# Work instructions:
Output the whole listing exactly, with no pictures.

# Source material:
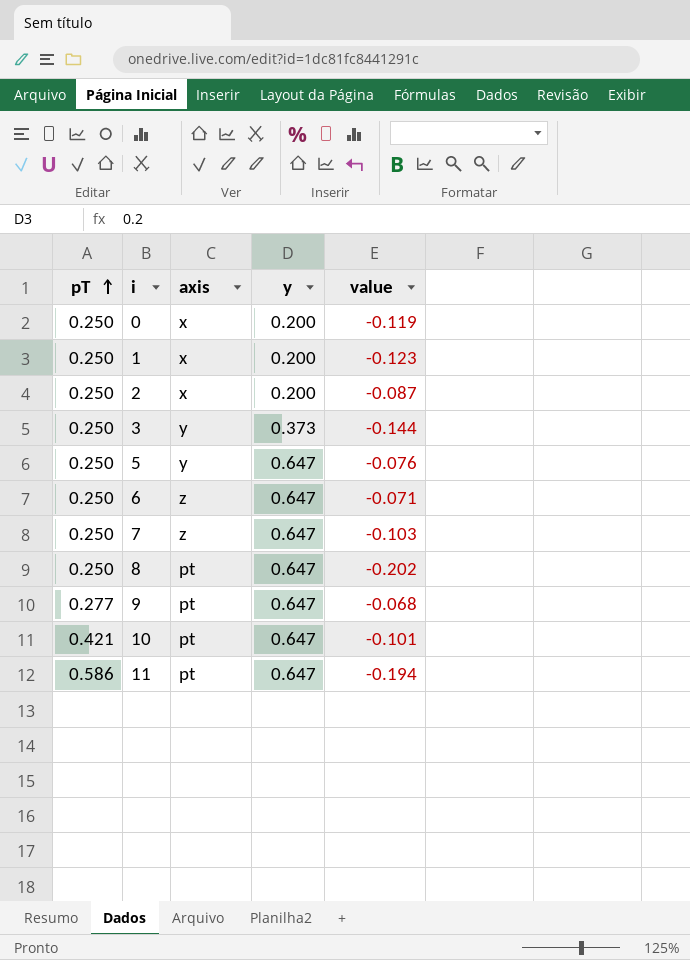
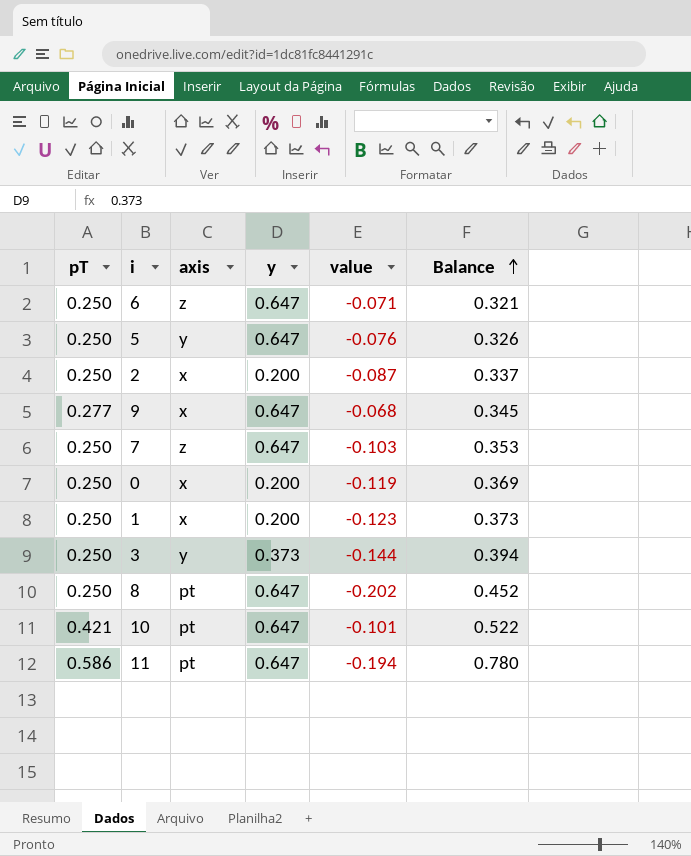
row order: pT ascending -> Balance ascending
column Balance | formula: none -> [pT] - [value]
9 | axis: pt -> x

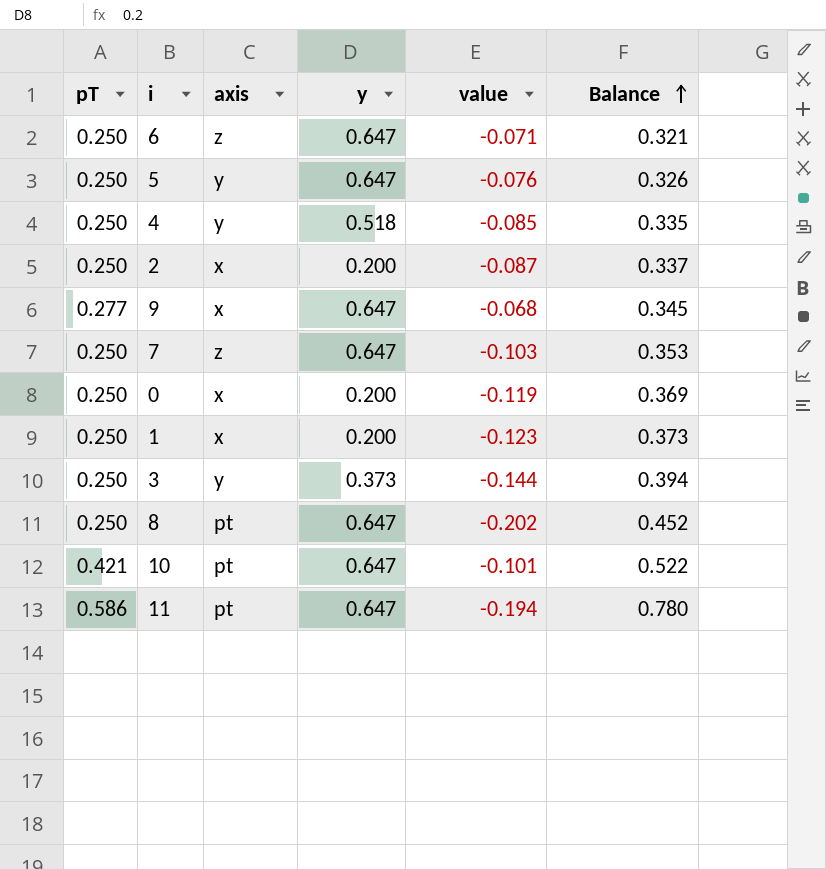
row 4: none -> 0.250 | y | 0.518 | -0.085 | 0.335

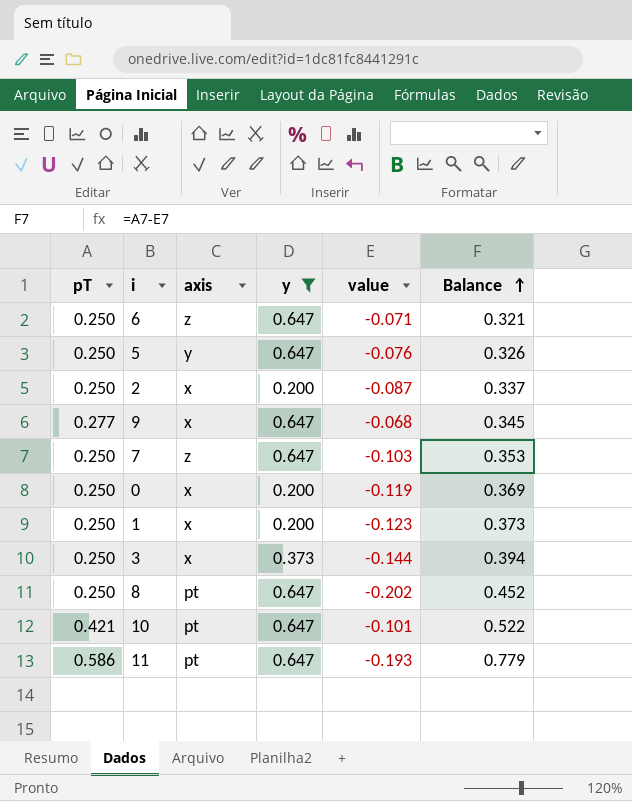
filter: none -> y != 0.518
3 | axis: y -> x
11 | value: -0.194 -> -0.193
11 | Balance: 0.780 -> 0.779

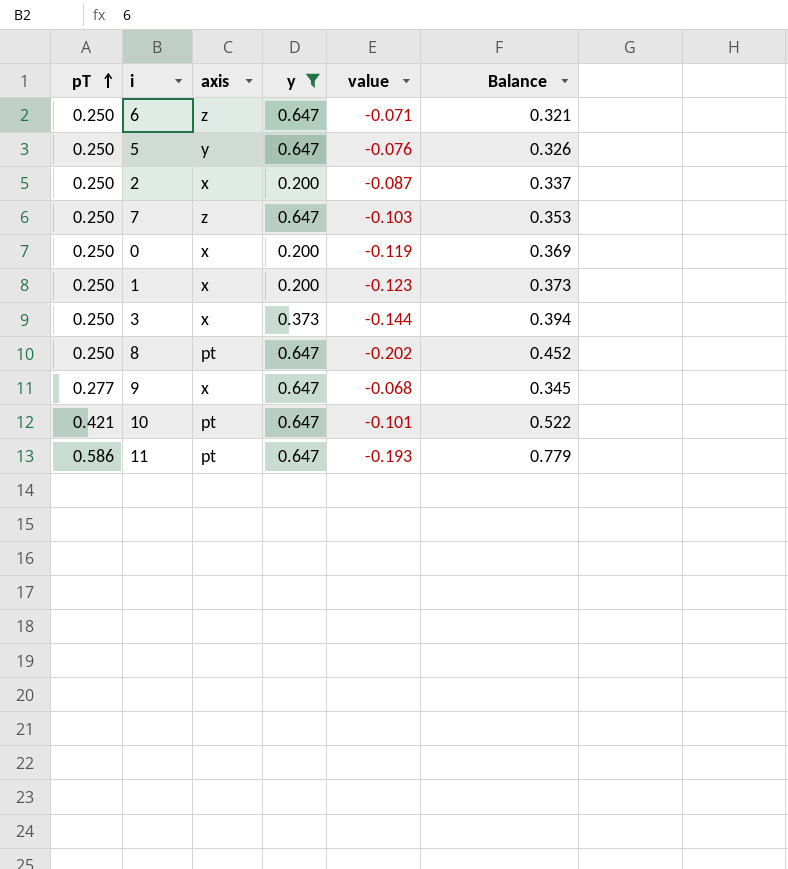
row order: Balance ascending -> pT ascending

# Exercise solution:
row order: pT ascending -> Balance ascending
column Balance | formula: none -> [pT] - [value]
9 | axis: pt -> x

row 4: none -> 0.250 | y | 0.518 | -0.085 | 0.335

filter: none -> y != 0.518
3 | axis: y -> x
11 | value: -0.194 -> -0.193
11 | Balance: 0.780 -> 0.779

row order: Balance ascending -> pT ascending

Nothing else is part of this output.